Uno de cada tres niños españoles está en riesgo de pobreza o de exclusión social, dice la estadística con su frialdad de número, con esa lejanía que tiene siempre todo lo que lleva detrás el símbolo del porcentaje. Habría que mirar a cada uno de esos niños a los ojos, buscarlos por las calles, por los colegios, por los parques donde quizás jueguen sin haber merendado. Buscarlos uno a uno y saber sus nombres, el mote que tienen en la escuela, cuál es su equipo favorito y de qué color es su pijama. Buscar a esos niños no para darles el euro que por cada uno de ellos quiere recaudar «Save the children», sino para darles lo que se merecen, aquello a lo que tienen derecho, una infancia digna, sin privaciones, sin penurias. La infancia es la única patria del hombre, dice la muy repetida frase de Rilke, pero lo que no puede ser es la patria del hambre. Uno tiene derecho a renegar de cualquier patria si solamente le ofrece miseria, pero es imposible renegar de la infancia, de ese tiempo en que el mundo se construye ante nuestros ojos.

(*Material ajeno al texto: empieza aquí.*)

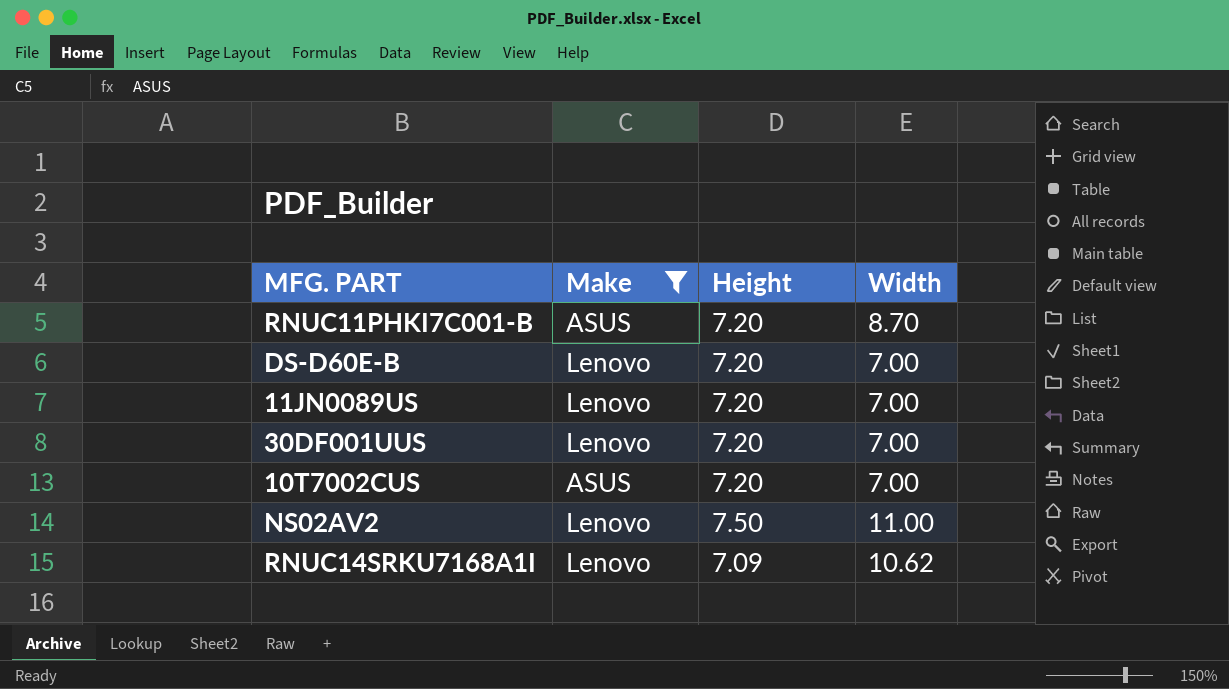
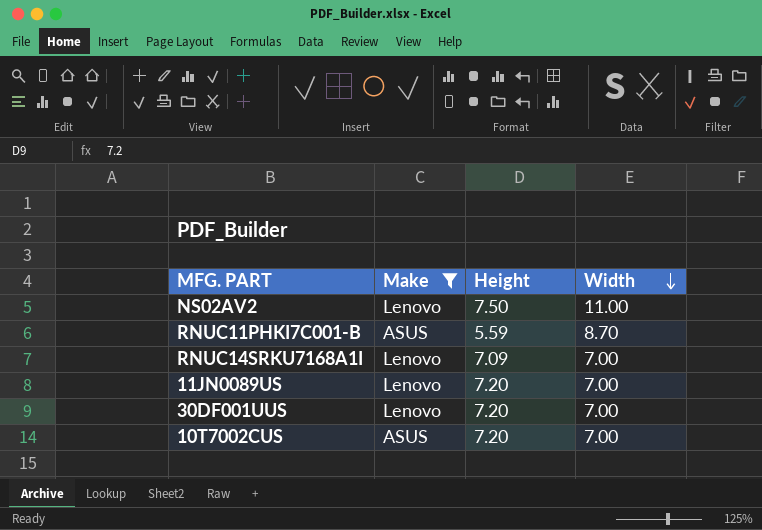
row order: none -> Width descending
row DS-D60E-B: Lenovo | 7.20 | 7.00 -> none
RNUC11PHKI7C001-B | Height: 7.20 -> 5.59
RNUC14SRKU7168A1I | Width: 10.62 -> 7.00

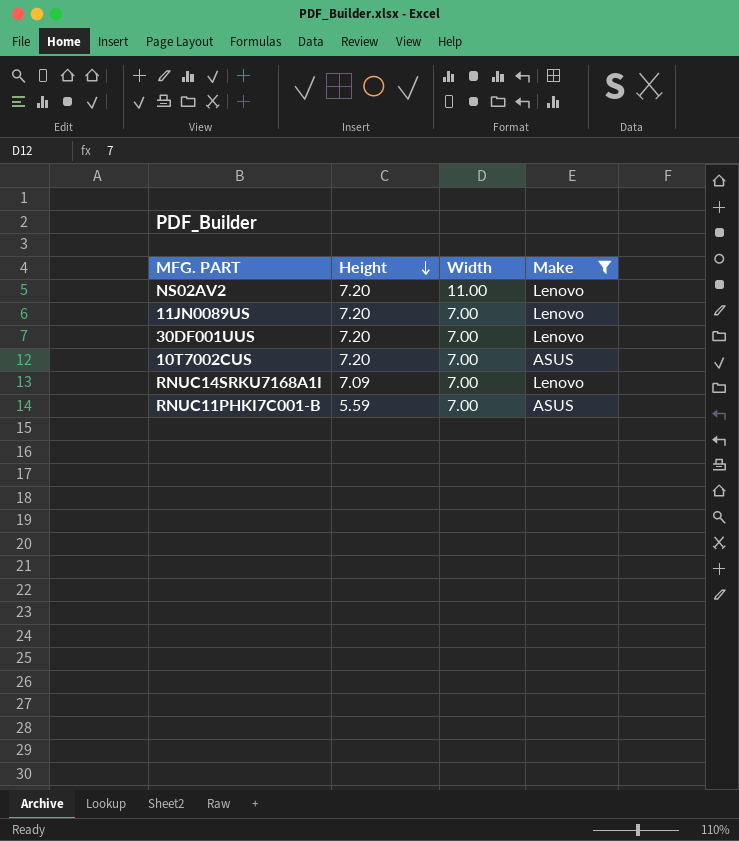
row order: Width descending -> Height descending
column Make | position: 2 -> 4
NS02AV2 | Height: 7.50 -> 7.20
RNUC11PHKI7C001-B | Width: 8.70 -> 7.00

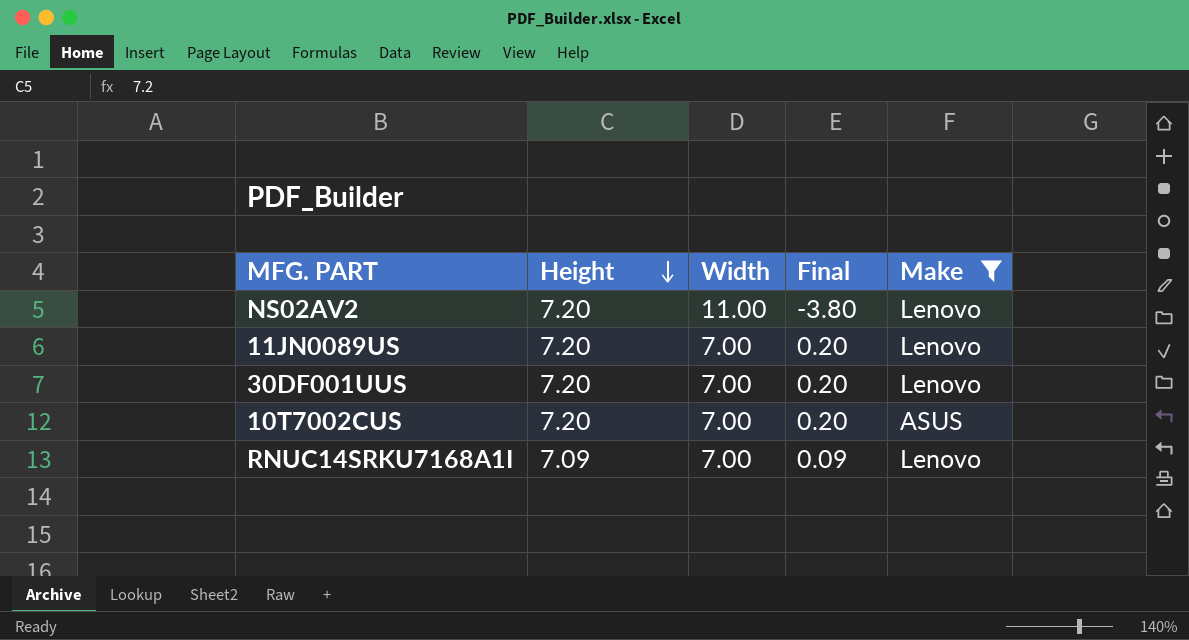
column Final | formula: none -> [Height] - [Width]
row RNUC11PHKI7C001-B: 5.59 | 7.00 | ASUS -> none

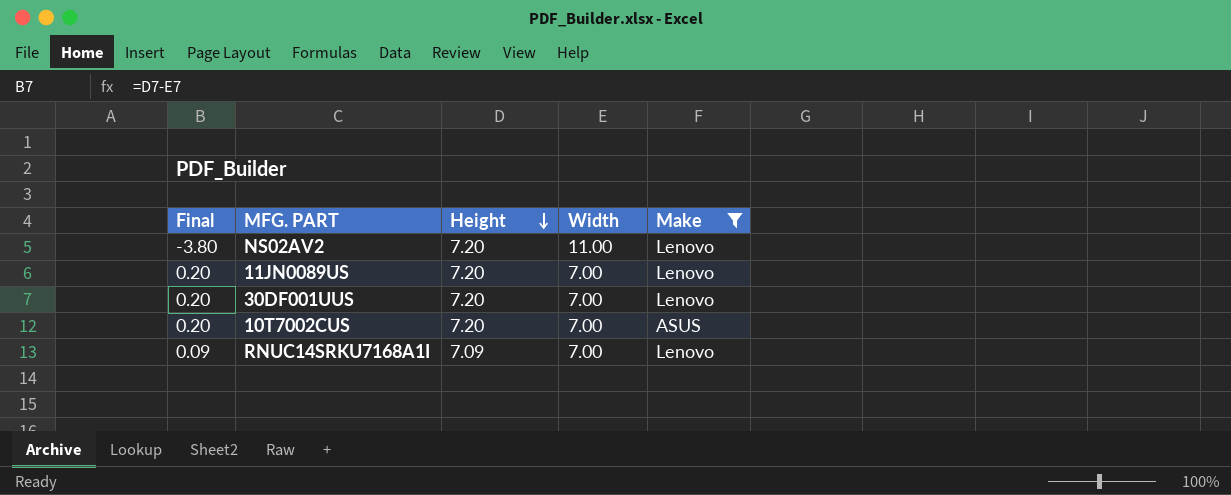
column Final | position: 4 -> 1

En mi colegio no había niños ricos. La mayoría éramos de clase media, pero había algunos que tenían menos, que en los días fríos venían sólo con una rebequita de lana y en vez de unos «gorilas» unos «tenis» baratos, de lona muy finita. A veces no traían bocadillo para el recreo, pero esos días siempre había algún compañero que partía el suyo: Esa es la hermosa, humana etimología de la palabra «compañero», con quien se comparte el pan.

Y mientras uno de cada tres niños españoles camina por la delicada frontera de la pobreza y la exclusión, Bruselas, una ciudad que hizo de un niño rollizo su símbolo universal, pide que sigamos con las reformas, que no nos aflojen el cinturón. La banca se ha salvado, que es lo que contaba, y para mantenerla sana habrá que seguir presionando sobre los mismos. Más flexibilidad en el mercado laboral, menos déficit público o, lo que es lo mismo, más para ellos, menos para nosotros.

Será que desde Bruselas no se alcanza a ver los patios de los colegios, donde uno de cada tres niños es posible que no lleve en la cartera algo para desayunar, y esté al albur de la solidaria complicidad de algún compañero que sepa su nombre y cuál es su equipo favorito, alguien que, con la generosidad que siempre hay en la inocencia, le dé la mitad de su bollycao.